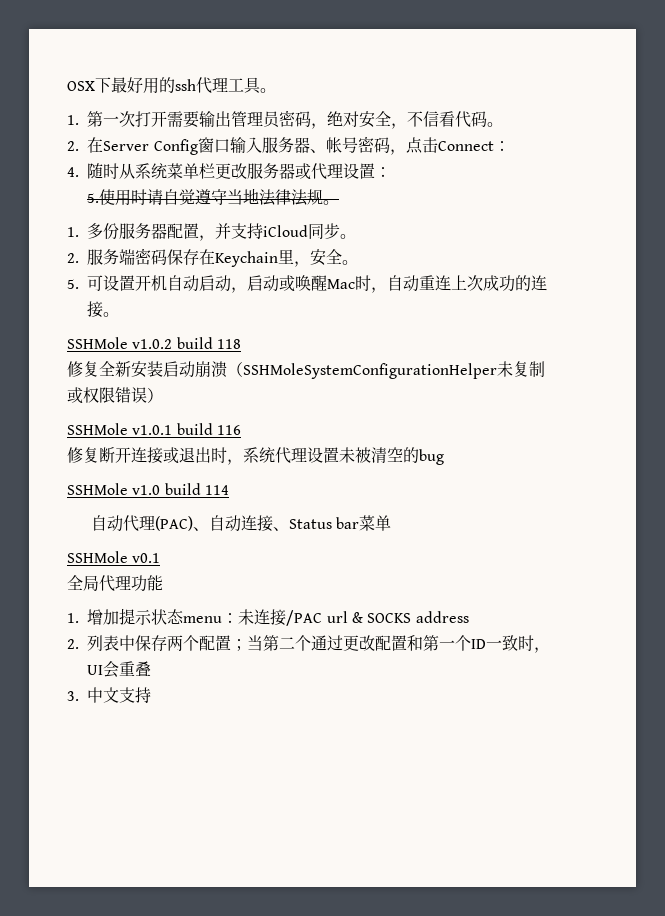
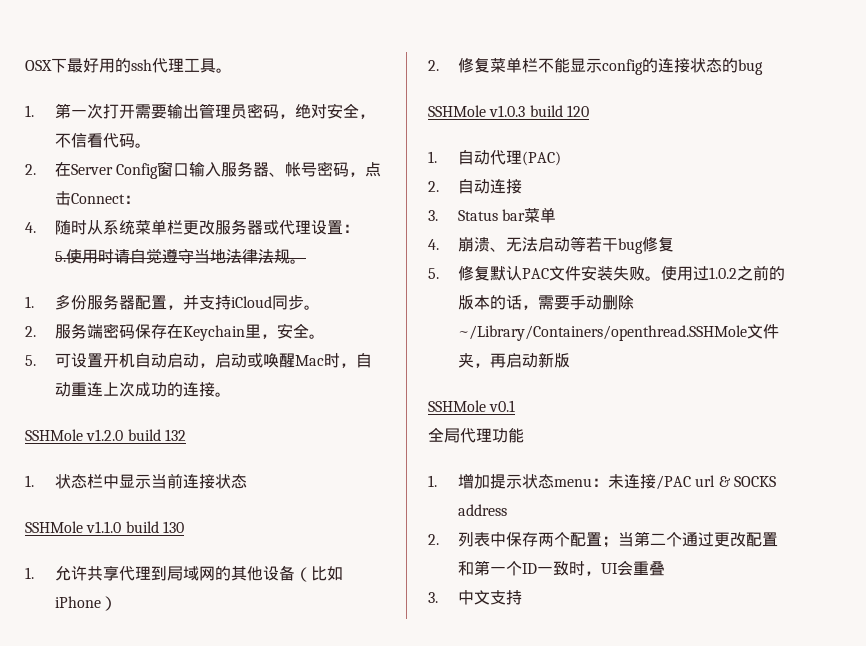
- SSHMole v1.0.2 build 118
- 修复全新安装启动崩溃（SSHMoleSystemConfigurationHelper未复制或权限错误）
- SSHMole v1.0.1 build 116
- 修复断开连接或退出时，系统代理设置未被清空的bug
+ SSHMole v1.2.0 build 132
+ 1.状态栏中显示当前连接状态
+ SSHMole v1.1.0 build 130
+ 1.允许共享代理到局域网的其他设备（比如iPhone）
+ 2.修复菜单栏不能显示config的连接状态的bug
- SSHMole v1.0 build 114
- 自动代理(PAC)、自动连接、Status bar菜单
+ SSHMole v1.0.3 build 120
+ 1.自动代理(PAC)
+ 2.自动连接
+ 3. Status bar菜单
+ 4.崩溃、无法启动等若干bug修复
+ 5.修复默认PAC文件安装失败。使用过1.0.2之前的版本的话，需要手动删除~/Library/Containers/openthread.SSHMole文件夹，再启动新版

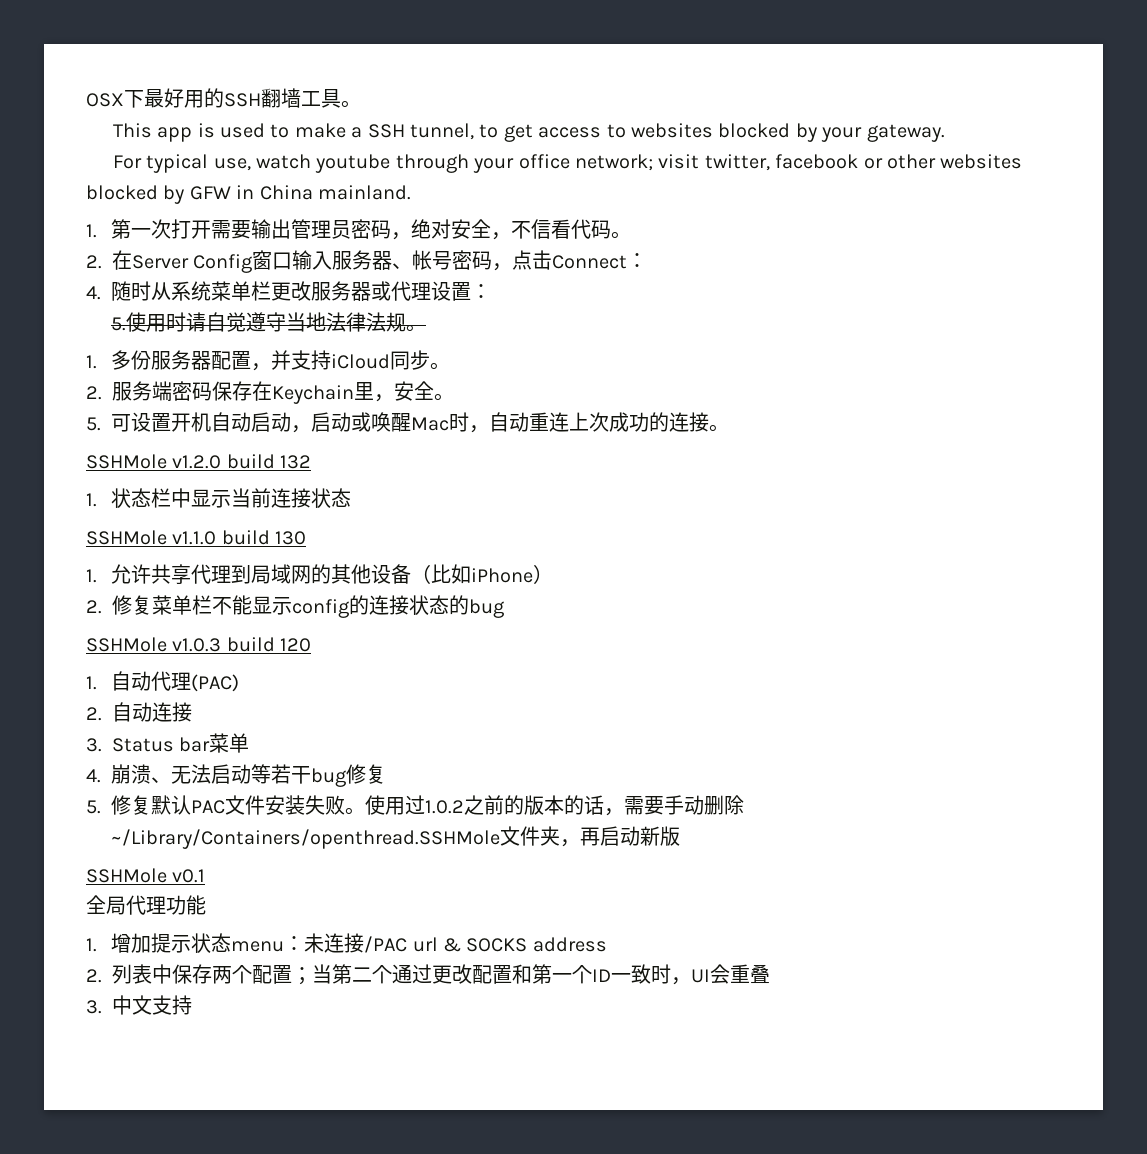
- OSX下最好用的ssh代理工具。
+ OSX下最好用的SSH翻墙工具。
+ This app is used to make a SSH tunnel, to get access to websites blocked by your gateway.
+ For typical use, watch youtube through your office network; visit twitter, facebook or other websites blocked by GFW in China mainland.

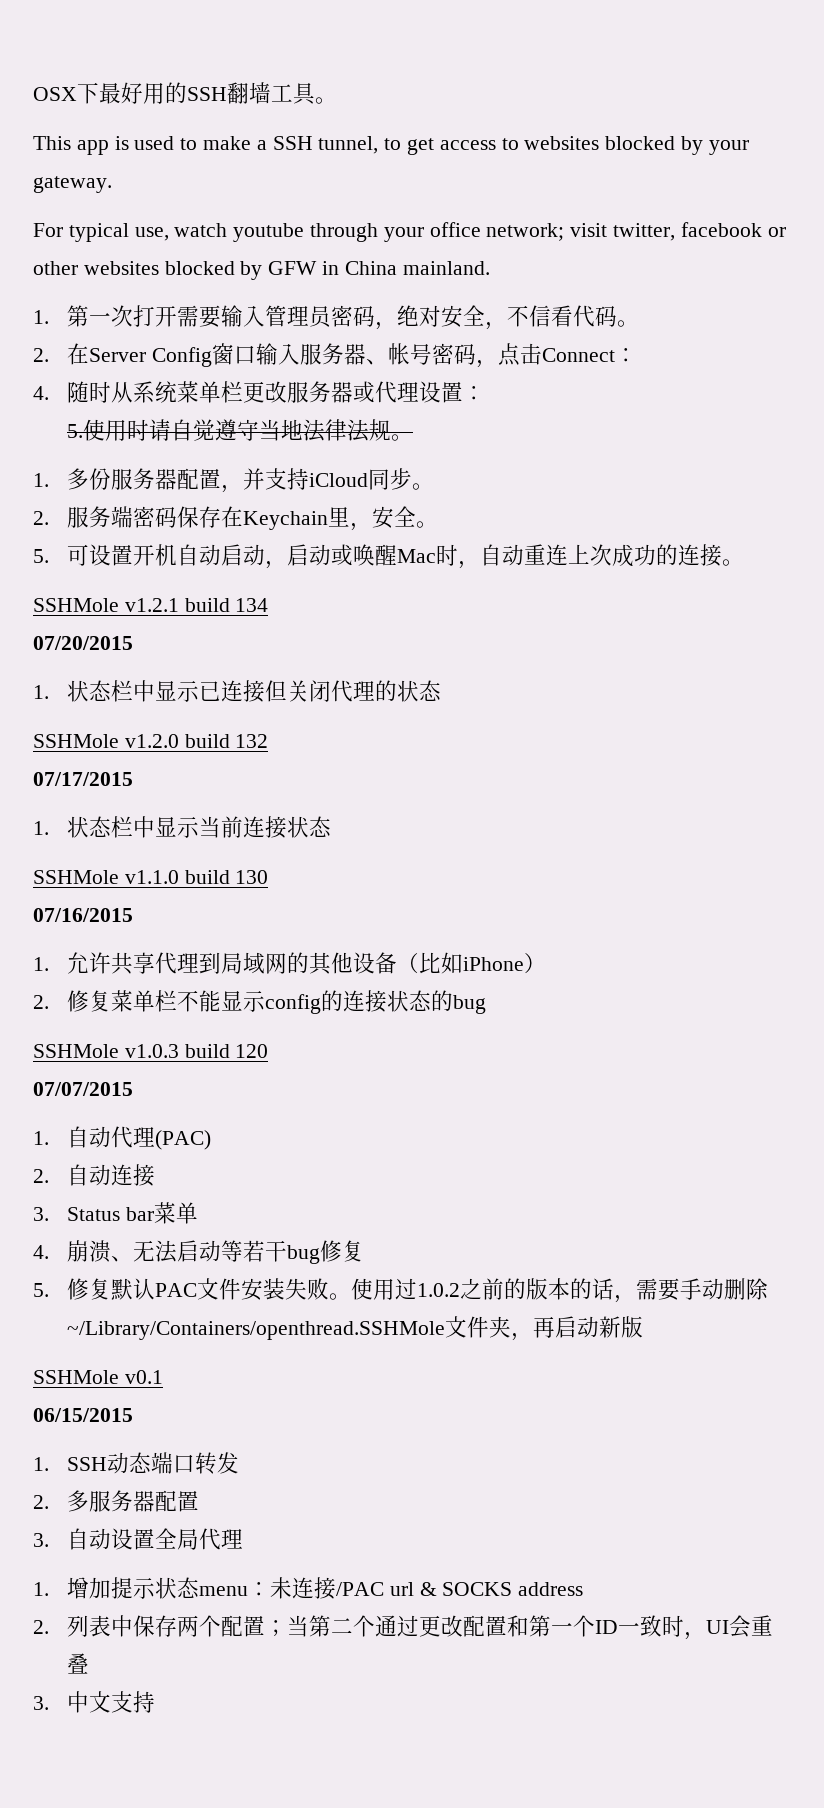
- 1.第一次打开需要输出管理员密码，绝对安全，不信看代码。
+ 1.第一次打开需要输入管理员密码，绝对安全，不信看代码。
+ SSHMole v1.2.1 build 134
+ 07/20/2015
+ 1.状态栏中显示已连接但关闭代理的状态
+ 07/17/2015
+ 07/16/2015
+ 07/07/2015
- 全局代理功能
+ 06/15/2015
+ 1. SSH动态端口转发
+ 2.多服务器配置
+ 3.自动设置全局代理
_ _ _ _
▶ Exercise description: Filter the listing down to the lines holding the word "自动代理", and return those.

▶ Solution for this problem:
- 自动代理(PAC)、自动连接、Status bar菜单
+ 1.自动代理(PAC)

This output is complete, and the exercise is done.